Task to complete: Write out, word for word, the part of the listing below that opens with the line containing "[158,180,291,194] require('themeparks'); ->" and closes with the line containing "[550,672,560,682] [606,672,616,682] [43,696,138,704]", keeping both of those lines and adding no others.

Data extract below:

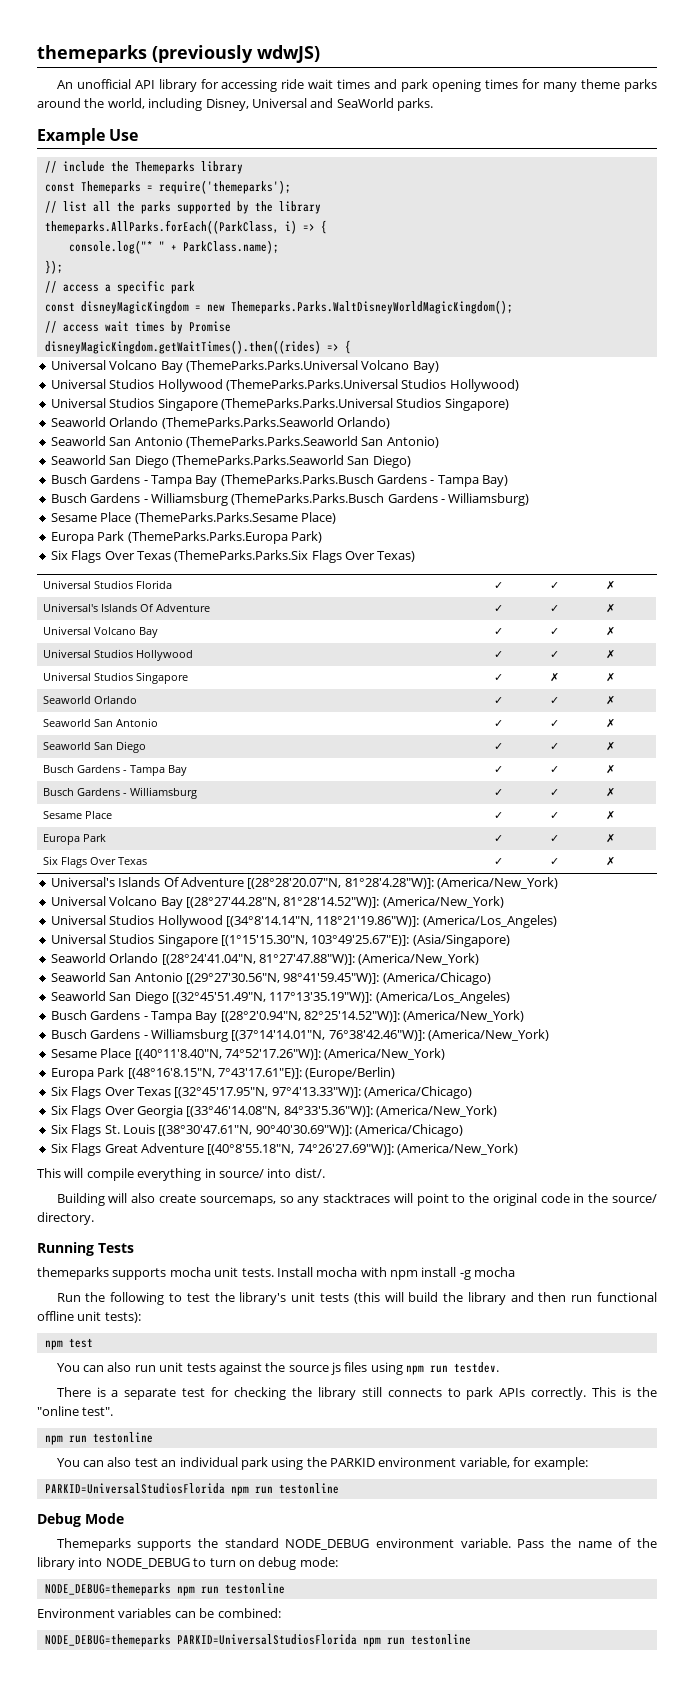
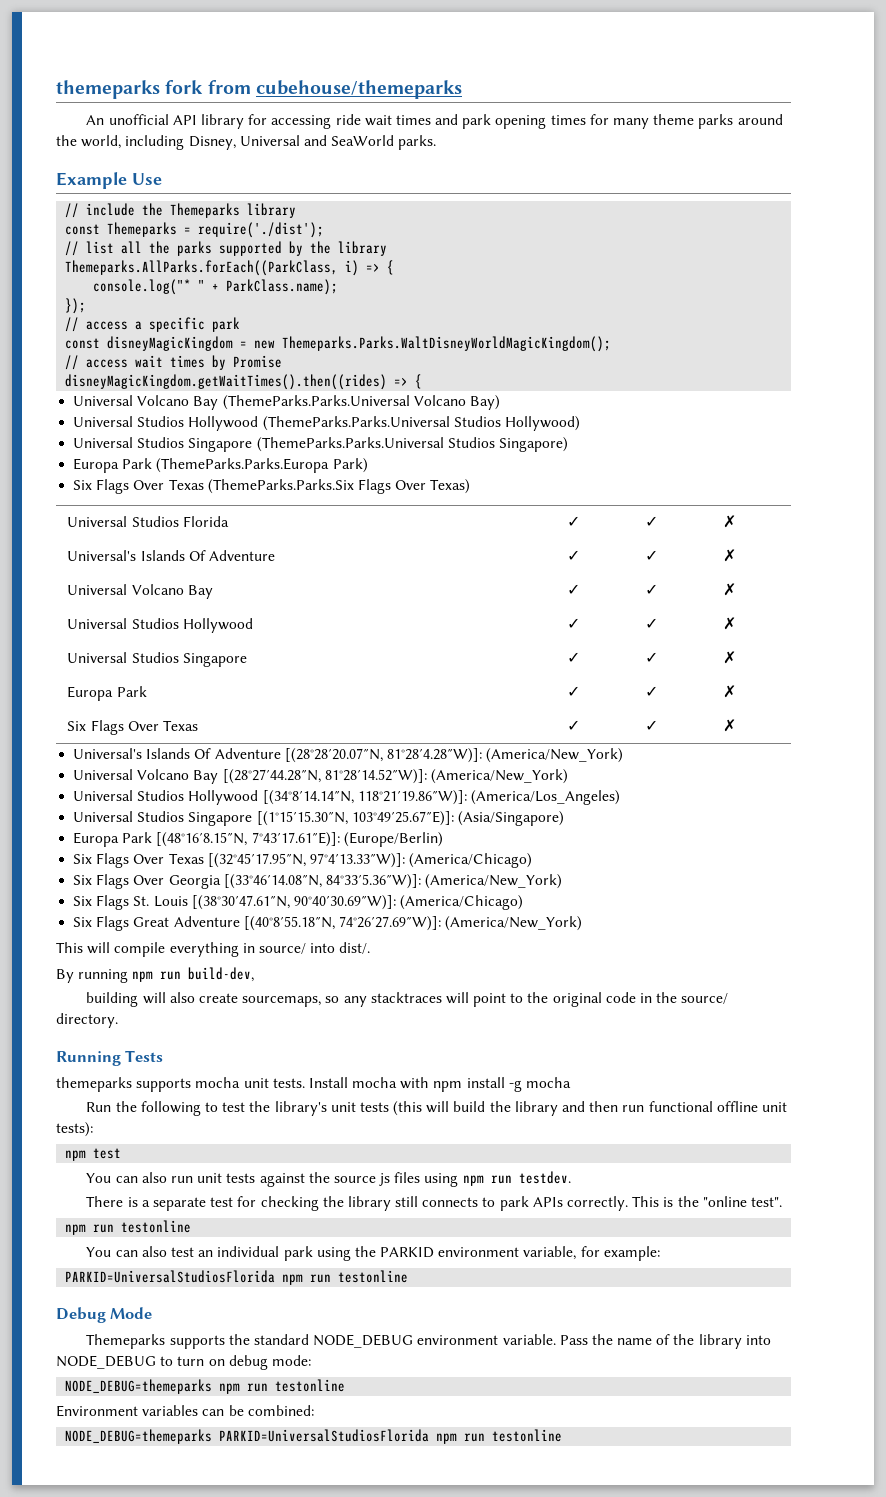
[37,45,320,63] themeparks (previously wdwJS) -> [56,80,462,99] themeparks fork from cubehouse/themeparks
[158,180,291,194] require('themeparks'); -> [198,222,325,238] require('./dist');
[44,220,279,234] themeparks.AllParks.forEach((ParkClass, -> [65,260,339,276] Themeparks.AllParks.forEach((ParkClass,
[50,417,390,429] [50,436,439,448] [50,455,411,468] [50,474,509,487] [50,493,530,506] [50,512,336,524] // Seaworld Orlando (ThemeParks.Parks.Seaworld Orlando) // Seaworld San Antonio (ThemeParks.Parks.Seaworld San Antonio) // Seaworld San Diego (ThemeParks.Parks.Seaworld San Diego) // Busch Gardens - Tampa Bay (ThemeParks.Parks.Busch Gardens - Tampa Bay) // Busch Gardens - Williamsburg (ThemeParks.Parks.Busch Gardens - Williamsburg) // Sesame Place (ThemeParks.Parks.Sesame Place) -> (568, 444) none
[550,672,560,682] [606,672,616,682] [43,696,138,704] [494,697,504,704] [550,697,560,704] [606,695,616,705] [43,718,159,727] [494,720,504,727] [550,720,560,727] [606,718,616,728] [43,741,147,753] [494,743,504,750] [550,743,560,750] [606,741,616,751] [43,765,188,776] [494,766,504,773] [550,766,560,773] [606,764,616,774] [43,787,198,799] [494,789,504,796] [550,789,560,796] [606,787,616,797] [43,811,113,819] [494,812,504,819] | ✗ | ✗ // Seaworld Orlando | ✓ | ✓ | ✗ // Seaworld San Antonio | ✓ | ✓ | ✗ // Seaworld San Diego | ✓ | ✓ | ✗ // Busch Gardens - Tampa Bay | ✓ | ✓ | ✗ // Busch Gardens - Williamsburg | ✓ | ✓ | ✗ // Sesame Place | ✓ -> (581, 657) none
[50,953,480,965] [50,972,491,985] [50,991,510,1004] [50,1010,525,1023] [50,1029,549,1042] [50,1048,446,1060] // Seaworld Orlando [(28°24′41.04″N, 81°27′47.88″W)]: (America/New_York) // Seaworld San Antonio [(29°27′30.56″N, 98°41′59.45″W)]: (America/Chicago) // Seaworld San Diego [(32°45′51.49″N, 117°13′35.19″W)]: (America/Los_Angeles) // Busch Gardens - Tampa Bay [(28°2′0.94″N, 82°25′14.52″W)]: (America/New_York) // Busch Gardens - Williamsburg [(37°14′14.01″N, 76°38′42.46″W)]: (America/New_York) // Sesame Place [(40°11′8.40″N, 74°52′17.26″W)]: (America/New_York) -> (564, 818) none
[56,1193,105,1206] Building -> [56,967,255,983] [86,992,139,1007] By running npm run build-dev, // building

End of Data extract.
Data extract below:

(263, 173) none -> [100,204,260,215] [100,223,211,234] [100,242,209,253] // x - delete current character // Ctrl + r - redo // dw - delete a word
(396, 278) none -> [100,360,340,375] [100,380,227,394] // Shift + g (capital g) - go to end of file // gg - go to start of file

End of Data extract.

Completed exercise:
[158,180,291,194] require('themeparks'); -> [198,222,325,238] require('./dist');
[44,220,279,234] themeparks.AllParks.forEach((ParkClass, -> [65,260,339,276] Themeparks.AllParks.forEach((ParkClass,
[50,417,390,429] [50,436,439,448] [50,455,411,468] [50,474,509,487] [50,493,530,506] [50,512,336,524] // Seaworld Orlando (ThemeParks.Parks.Seaworld Orlando) // Seaworld San Antonio (ThemeParks.Parks.Seaworld San Antonio) // Seaworld San Diego (ThemeParks.Parks.Seaworld San Diego) // Busch Gardens - Tampa Bay (ThemeParks.Parks.Busch Gardens - Tampa Bay) // Busch Gardens - Williamsburg (ThemeParks.Parks.Busch Gardens - Williamsburg) // Sesame Place (ThemeParks.Parks.Sesame Place) -> (568, 444) none
[550,672,560,682] [606,672,616,682] [43,696,138,704] [494,697,504,704] [550,697,560,704] [606,695,616,705] [43,718,159,727] [494,720,504,727] [550,720,560,727] [606,718,616,728] [43,741,147,753] [494,743,504,750] [550,743,560,750] [606,741,616,751] [43,765,188,776] [494,766,504,773] [550,766,560,773] [606,764,616,774] [43,787,198,799] [494,789,504,796] [550,789,560,796] [606,787,616,797] [43,811,113,819] [494,812,504,819] | ✗ | ✗ // Seaworld Orlando | ✓ | ✓ | ✗ // Seaworld San Antonio | ✓ | ✓ | ✗ // Seaworld San Diego | ✓ | ✓ | ✗ // Busch Gardens - Tampa Bay | ✓ | ✓ | ✗ // Busch Gardens - Williamsburg | ✓ | ✓ | ✗ // Sesame Place | ✓ -> (581, 657) none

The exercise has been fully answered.